**Try it**
Below are the records; count the lines in which "payment" occurs and report only that number.

**Material for this exercise**
================================
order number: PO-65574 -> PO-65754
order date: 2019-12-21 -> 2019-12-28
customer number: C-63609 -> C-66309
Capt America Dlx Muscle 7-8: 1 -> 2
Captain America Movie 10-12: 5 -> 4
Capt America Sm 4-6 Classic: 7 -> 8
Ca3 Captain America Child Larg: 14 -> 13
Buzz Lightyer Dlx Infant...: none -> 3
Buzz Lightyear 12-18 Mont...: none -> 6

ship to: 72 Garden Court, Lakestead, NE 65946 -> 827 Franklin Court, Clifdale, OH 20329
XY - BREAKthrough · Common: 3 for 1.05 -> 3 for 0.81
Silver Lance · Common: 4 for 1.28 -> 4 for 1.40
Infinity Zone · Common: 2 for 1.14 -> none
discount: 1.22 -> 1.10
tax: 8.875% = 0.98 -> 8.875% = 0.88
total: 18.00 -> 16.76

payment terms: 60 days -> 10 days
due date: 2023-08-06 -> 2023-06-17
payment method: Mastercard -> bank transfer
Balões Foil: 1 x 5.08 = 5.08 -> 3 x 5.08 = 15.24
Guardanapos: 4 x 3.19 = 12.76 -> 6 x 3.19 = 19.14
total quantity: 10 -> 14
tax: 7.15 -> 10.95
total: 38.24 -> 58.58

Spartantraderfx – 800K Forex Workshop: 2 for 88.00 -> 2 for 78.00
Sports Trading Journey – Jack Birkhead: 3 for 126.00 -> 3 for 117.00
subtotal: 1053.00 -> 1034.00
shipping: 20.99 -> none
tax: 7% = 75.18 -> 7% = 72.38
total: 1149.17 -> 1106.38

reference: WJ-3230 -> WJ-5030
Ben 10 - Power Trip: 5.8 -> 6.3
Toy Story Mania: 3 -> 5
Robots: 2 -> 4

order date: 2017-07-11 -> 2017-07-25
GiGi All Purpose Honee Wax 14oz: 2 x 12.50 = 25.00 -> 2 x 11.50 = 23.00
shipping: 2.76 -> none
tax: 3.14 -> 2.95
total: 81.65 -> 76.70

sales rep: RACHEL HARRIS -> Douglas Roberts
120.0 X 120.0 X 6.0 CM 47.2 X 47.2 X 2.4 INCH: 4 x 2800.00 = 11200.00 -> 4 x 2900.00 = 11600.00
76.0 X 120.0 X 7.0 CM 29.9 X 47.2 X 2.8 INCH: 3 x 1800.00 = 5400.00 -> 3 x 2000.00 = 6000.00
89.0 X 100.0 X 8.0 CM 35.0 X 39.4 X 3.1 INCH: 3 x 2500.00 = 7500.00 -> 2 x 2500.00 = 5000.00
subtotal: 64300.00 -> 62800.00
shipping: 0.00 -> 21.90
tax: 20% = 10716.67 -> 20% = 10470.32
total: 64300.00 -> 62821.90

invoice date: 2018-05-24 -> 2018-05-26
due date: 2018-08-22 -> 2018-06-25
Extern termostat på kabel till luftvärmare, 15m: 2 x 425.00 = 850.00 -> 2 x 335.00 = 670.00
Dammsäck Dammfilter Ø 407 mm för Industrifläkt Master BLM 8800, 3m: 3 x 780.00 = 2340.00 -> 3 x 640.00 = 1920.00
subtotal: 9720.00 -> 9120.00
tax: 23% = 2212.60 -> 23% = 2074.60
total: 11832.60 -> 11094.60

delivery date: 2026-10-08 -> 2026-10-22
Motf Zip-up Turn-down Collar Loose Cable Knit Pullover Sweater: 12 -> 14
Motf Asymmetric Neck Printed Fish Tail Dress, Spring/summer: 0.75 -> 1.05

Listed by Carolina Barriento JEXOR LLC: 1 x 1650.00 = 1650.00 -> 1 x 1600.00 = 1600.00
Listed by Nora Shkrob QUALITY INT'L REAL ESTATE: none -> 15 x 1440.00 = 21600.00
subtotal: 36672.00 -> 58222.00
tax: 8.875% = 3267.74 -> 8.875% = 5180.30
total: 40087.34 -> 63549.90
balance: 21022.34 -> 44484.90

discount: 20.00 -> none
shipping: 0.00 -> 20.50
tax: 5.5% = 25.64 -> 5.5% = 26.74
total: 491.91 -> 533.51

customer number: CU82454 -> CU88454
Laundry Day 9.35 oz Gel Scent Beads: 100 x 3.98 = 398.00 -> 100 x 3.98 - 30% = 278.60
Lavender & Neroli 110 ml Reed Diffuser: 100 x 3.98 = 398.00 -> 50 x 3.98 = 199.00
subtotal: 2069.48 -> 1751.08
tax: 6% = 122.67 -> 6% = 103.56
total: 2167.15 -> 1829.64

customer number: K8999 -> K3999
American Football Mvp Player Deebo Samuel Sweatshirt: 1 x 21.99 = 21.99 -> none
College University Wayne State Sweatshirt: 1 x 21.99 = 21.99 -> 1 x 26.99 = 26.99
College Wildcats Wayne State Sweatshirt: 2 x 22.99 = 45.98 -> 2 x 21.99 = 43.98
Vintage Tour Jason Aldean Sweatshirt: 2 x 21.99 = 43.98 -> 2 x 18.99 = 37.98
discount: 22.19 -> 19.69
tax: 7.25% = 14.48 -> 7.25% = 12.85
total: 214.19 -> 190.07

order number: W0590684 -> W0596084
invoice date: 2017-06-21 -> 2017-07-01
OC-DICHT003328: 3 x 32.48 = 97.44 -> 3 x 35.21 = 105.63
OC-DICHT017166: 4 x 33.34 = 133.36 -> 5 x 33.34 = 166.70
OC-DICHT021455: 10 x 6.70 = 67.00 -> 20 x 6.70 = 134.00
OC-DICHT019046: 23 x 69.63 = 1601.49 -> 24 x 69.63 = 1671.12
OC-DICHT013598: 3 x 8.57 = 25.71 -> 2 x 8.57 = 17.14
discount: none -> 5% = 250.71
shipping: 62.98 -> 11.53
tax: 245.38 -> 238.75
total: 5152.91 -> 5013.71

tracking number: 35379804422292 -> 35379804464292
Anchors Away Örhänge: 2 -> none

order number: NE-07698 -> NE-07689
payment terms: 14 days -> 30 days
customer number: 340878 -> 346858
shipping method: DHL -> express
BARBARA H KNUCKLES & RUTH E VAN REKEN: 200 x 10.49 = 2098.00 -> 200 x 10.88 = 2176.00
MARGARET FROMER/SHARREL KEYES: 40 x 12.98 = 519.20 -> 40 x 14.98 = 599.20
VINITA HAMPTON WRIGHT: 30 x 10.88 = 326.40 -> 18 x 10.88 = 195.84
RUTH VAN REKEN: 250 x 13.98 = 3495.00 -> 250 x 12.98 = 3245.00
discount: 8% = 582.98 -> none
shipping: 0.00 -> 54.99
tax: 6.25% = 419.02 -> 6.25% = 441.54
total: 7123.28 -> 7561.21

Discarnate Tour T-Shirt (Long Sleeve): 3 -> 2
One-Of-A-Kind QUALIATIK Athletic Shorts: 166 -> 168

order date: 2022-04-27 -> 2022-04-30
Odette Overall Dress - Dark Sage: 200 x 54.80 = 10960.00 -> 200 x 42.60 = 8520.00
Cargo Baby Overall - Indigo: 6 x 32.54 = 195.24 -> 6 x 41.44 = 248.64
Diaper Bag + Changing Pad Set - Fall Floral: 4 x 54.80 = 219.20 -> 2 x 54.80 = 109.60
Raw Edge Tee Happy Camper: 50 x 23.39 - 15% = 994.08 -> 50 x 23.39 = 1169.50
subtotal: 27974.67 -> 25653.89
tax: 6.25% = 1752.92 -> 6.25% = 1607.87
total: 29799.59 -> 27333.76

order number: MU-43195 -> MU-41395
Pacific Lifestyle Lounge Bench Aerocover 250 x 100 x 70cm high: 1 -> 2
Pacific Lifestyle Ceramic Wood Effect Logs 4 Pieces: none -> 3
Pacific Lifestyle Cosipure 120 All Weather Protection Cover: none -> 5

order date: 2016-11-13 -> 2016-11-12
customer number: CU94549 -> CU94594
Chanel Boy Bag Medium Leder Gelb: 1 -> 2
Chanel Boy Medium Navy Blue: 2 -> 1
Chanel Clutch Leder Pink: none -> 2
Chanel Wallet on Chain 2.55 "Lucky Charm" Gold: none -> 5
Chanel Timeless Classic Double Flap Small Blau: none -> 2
================================
**The completed task**
3